5. accurate and, where necessary, kept up to date; every reasonable step must be taken to ensure that personal data that are inaccurate, having regard to the purposes for which they are processed, are erased or rectified without delay (" accuracy „).

6. stored in a form which permits identification of data subjects for no longer than is necessary for the purposes for which they are processed; personal data may be stored for a longer period if they are processed solely for archiving purposes in the public interest, scientific or historical research purposes or statistical purposes pursuant to Article 89 ( 1 ), provided that appropriate technical and organisational measures required by this Regulation are implemented to safeguard the rights and freedoms of the data subject ( " storage limitation ");

7. processed in a manner that ensures appropriate security of personal data, including their protection by means of appropriate technical or organizational measures against unauthorized or unlawful processing and against accidental loss, destruction or damage („ integrity and confidentiality „).

Lawfulness of processing

Processing is lawful only if at least one of the following conditions is met and only to the appropriate extent:

1. data subject has consented to the processing of their personal data for one or more specific purposes.

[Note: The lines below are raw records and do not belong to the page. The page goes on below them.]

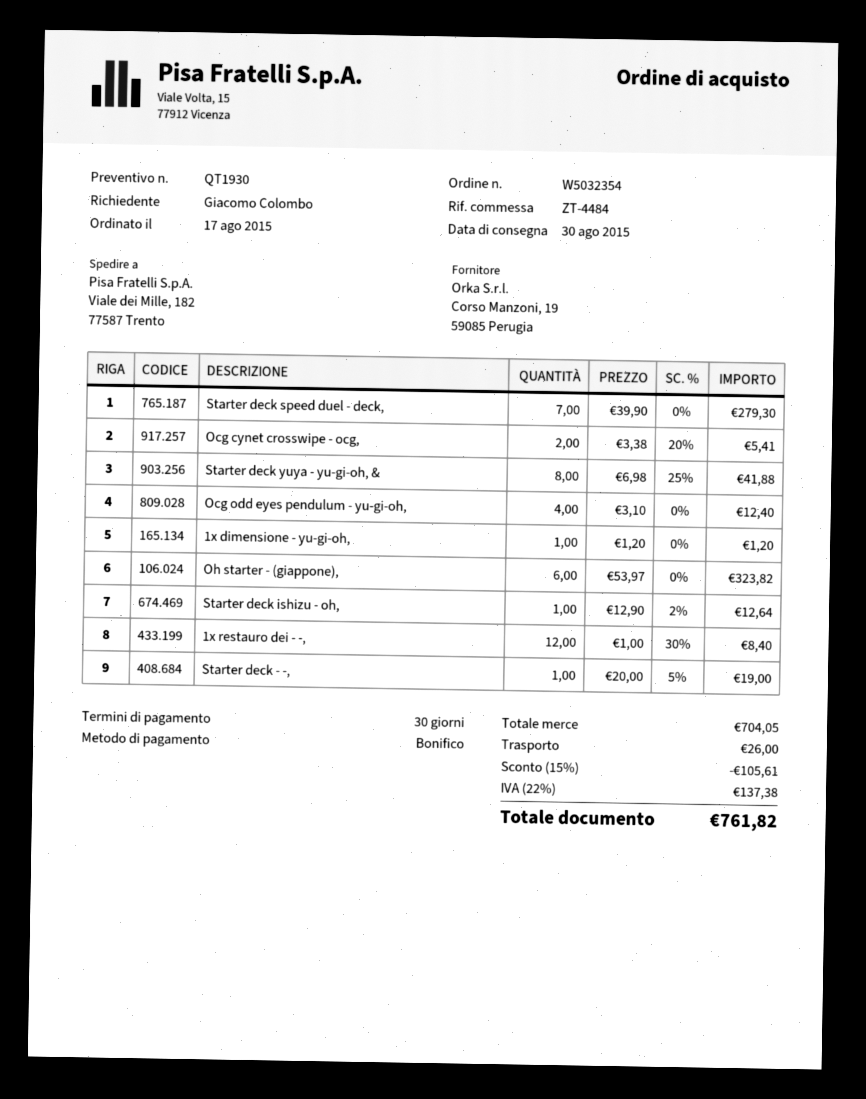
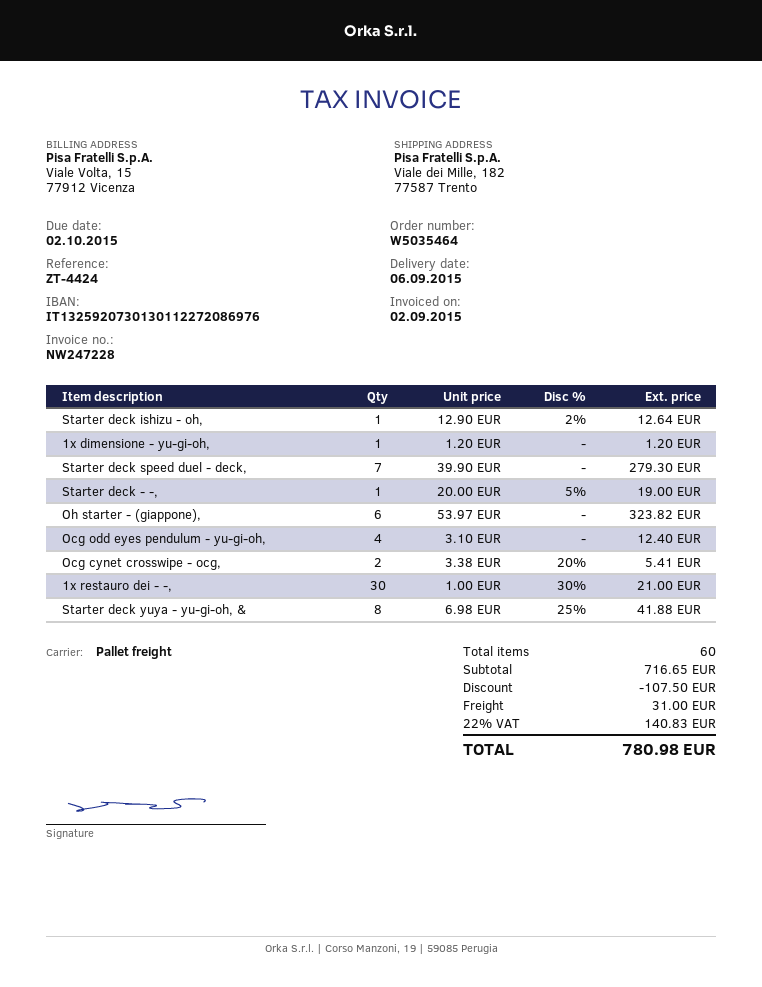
order number: W5032354 -> W5035464
delivery date: 2015-08-30 -> 2015-09-06
reference: ZT-4484 -> ZT-4424
1x restauro dei - -,: 12 x 1.00 - 30% = 8.40 -> 30 x 1.00 - 30% = 21.00
subtotal: 704.05 -> 716.65
discount: 105.61 -> 107.50
shipping: 26.00 -> 31.00
tax: 22% = 137.38 -> 22% = 140.83
total: 761.82 -> 780.98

2. the processing is necessary for the performance of a contract to which the data subject is a party, or for the implementation of measures taken prior to entering a contract at the request of the data subject.

3. processing is necessary for compliance with a legal obligation to which the controller is subject.

4. processing is necessary to protect the vital interests of the data subject or another natural person.

5. processing is necessary for the performance of a task carried out in the public interest or in the exercise of official authority vested in the controller.

6. processing is necessary for the purposes of the legitimate interests of the controller or a third party, except where such interests are overridden by the interests or fundamental rights and freedoms of the data subject which require protection of personal data, where the data subject is a child.